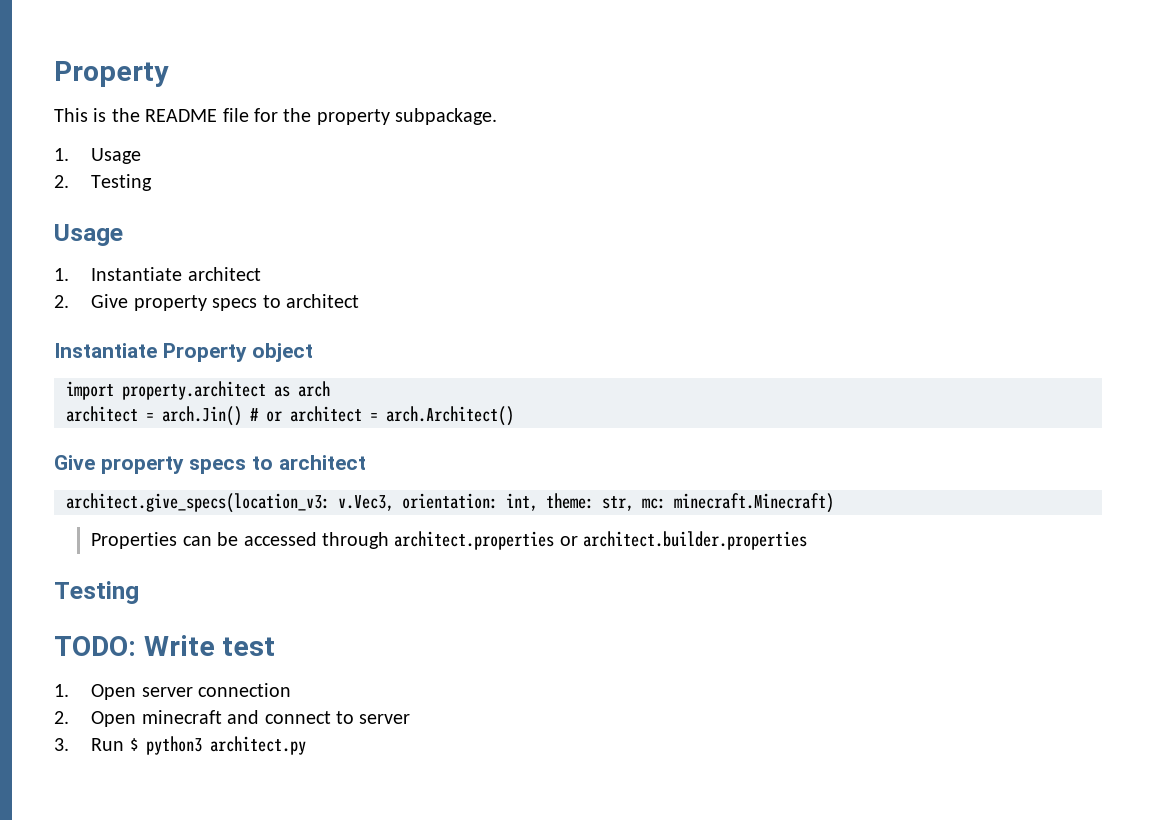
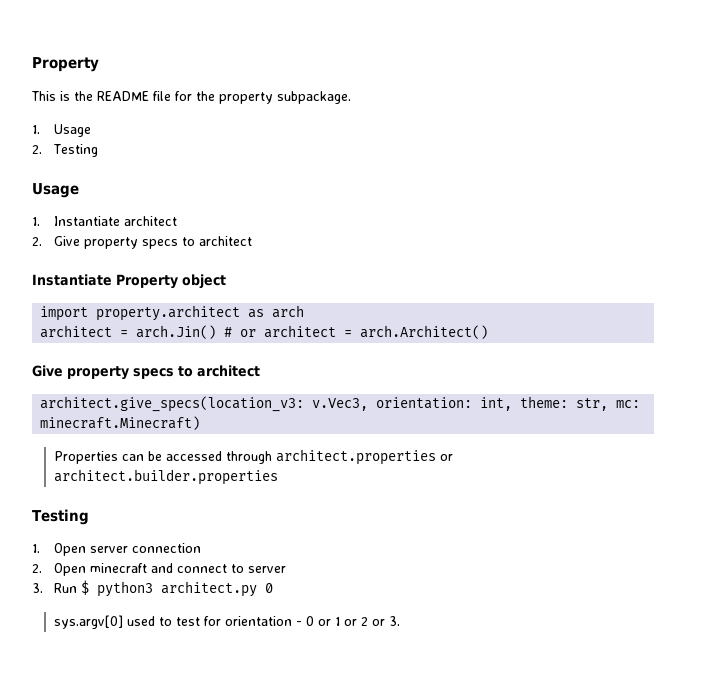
[54,635,276,656] // TODO: Write test -> (89, 517) none
(306, 745) none -> [264,583,273,593] [53,615,400,629] 0 // sys.argv[0] used to test for orientation - 0 or 1 or 2 or 3.

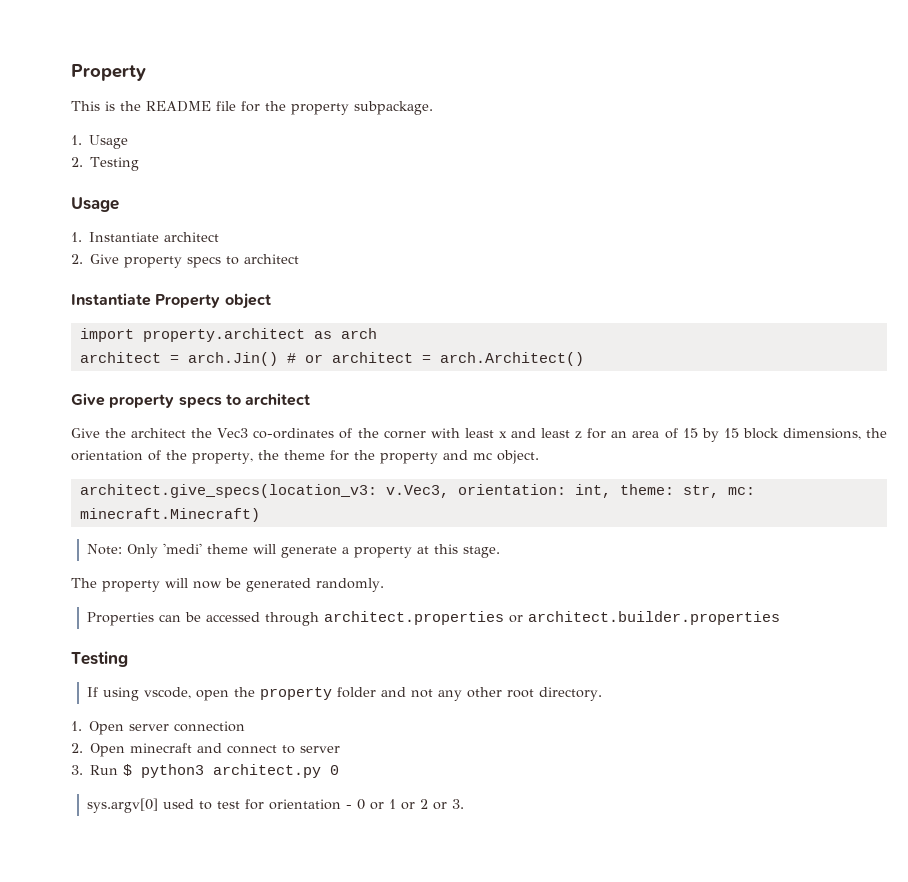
(260, 371) none -> [71,428,887,442] [71,450,539,464] // Give the architect the Vec3 co-ordinates of the corner with least x and least z for an area of 15 by 15 block dimensions, the orientation of the property, the theme for the property and mc object.
(201, 423) none -> [87,543,501,558] [71,578,384,592] // Note: Only 'medi' theme will generate a property at this stage. // The property will now be generated randomly.
(89, 517) none -> [87,687,603,701] // If using vscode, open the property folder and not any other root directory.

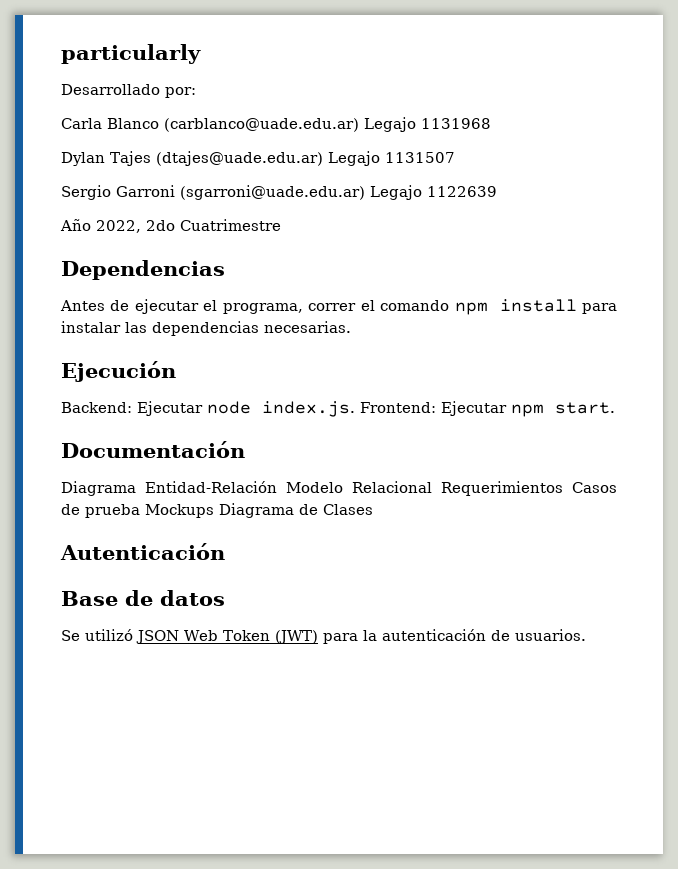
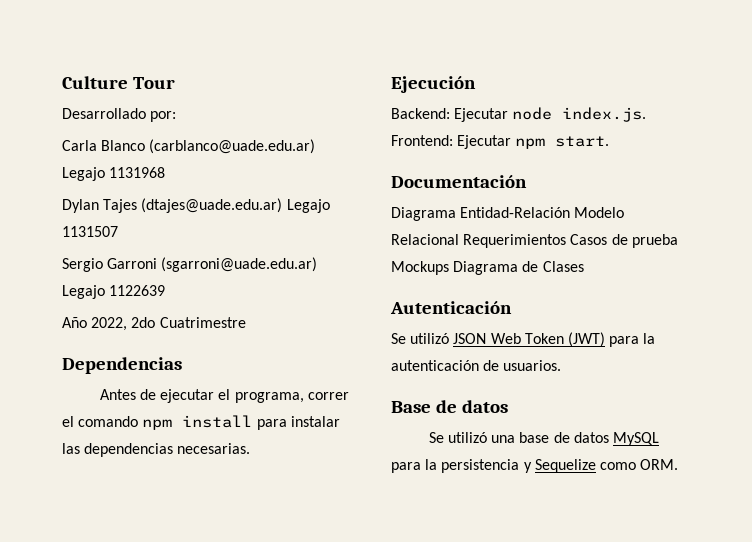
[61,44,201,64] particularly -> [62,76,175,89] Culture Tour
[61,590,225,606] // Base de datos -> (512, 307) none
(586, 635) none -> [391,400,508,413] [428,432,659,446] [391,459,679,473] // Base de datos // Se utilizó una base de datos MySQL para la persistencia y Sequelize como ORM.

◆ **Exercise description**
Pictures are to be left out; the lines from the start of the records above through the line holding "(260, 371) none" are to be returned exactly.

◆ **Result of this task**
[54,635,276,656] // TODO: Write test -> (89, 517) none
(306, 745) none -> [264,583,273,593] [53,615,400,629] 0 // sys.argv[0] used to test for orientation - 0 or 1 or 2 or 3.

(260, 371) none -> [71,428,887,442] [71,450,539,464] // Give the architect the Vec3 co-ordinates of the corner with least x and least z for an area of 15 by 15 block dimensions, the orientation of the property, the theme for the property and mc object.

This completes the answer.